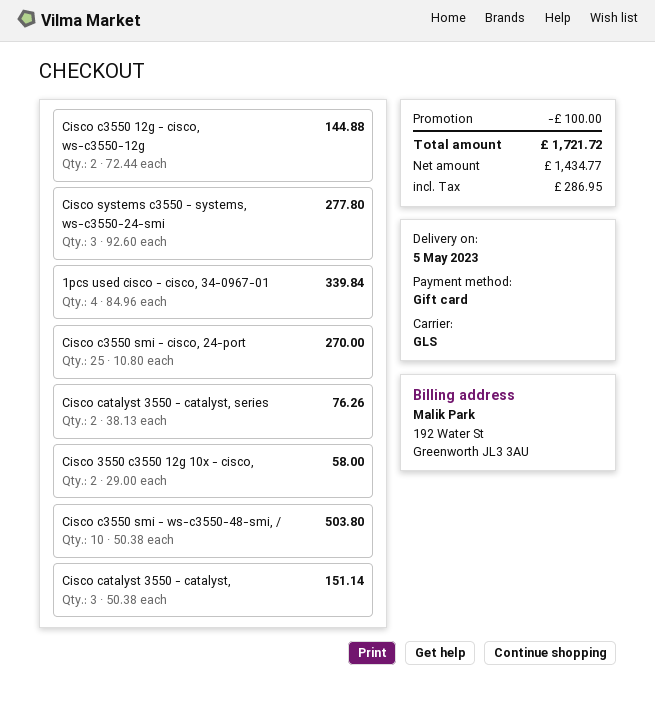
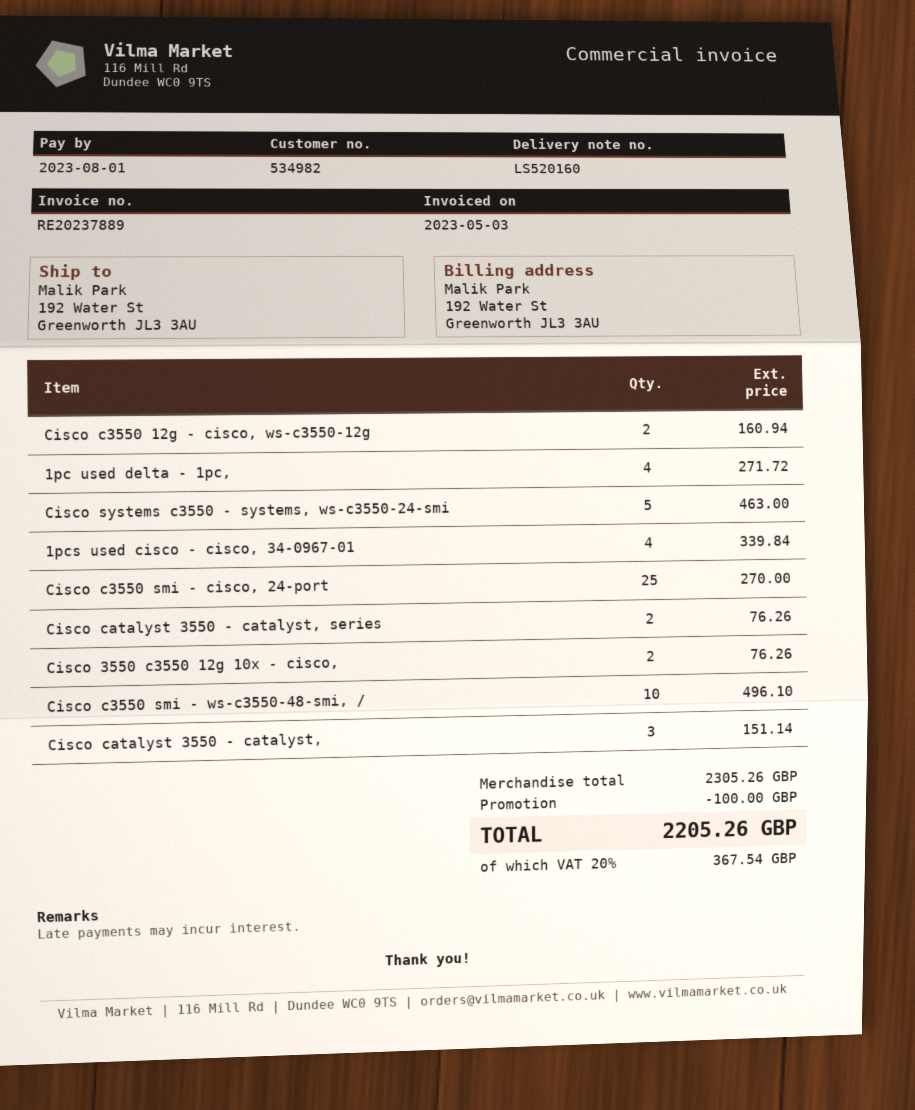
Cisco c3550 12g - cisco, ws-c3550-12g: 2 for 144.88 -> 2 for 160.94
Cisco systems c3550 - systems, ws-c3550-24-smi: 3 for 277.80 -> 5 for 463.00
Cisco 3550 c3550 12g 10x - cisco,: 2 for 58.00 -> 2 for 76.26
Cisco c3550 smi - ws-c3550-48-smi, /: 10 for 503.80 -> 10 for 496.10
1pc used delta - 1pc,: none -> 4 for 271.72
tax: 286.95 -> 367.54
total: 1721.72 -> 2205.26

============

THE TASK: Nothing but the lines from the one containing "Cisco 3550 c3550" through the last line of the data above should be given again, each exactly as it stands.

SOLVED EXERCISE:
Cisco 3550 c3550 12g 10x - cisco,: 2 for 58.00 -> 2 for 76.26
Cisco c3550 smi - ws-c3550-48-smi, /: 10 for 503.80 -> 10 for 496.10
1pc used delta - 1pc,: none -> 4 for 271.72
tax: 286.95 -> 367.54
total: 1721.72 -> 2205.26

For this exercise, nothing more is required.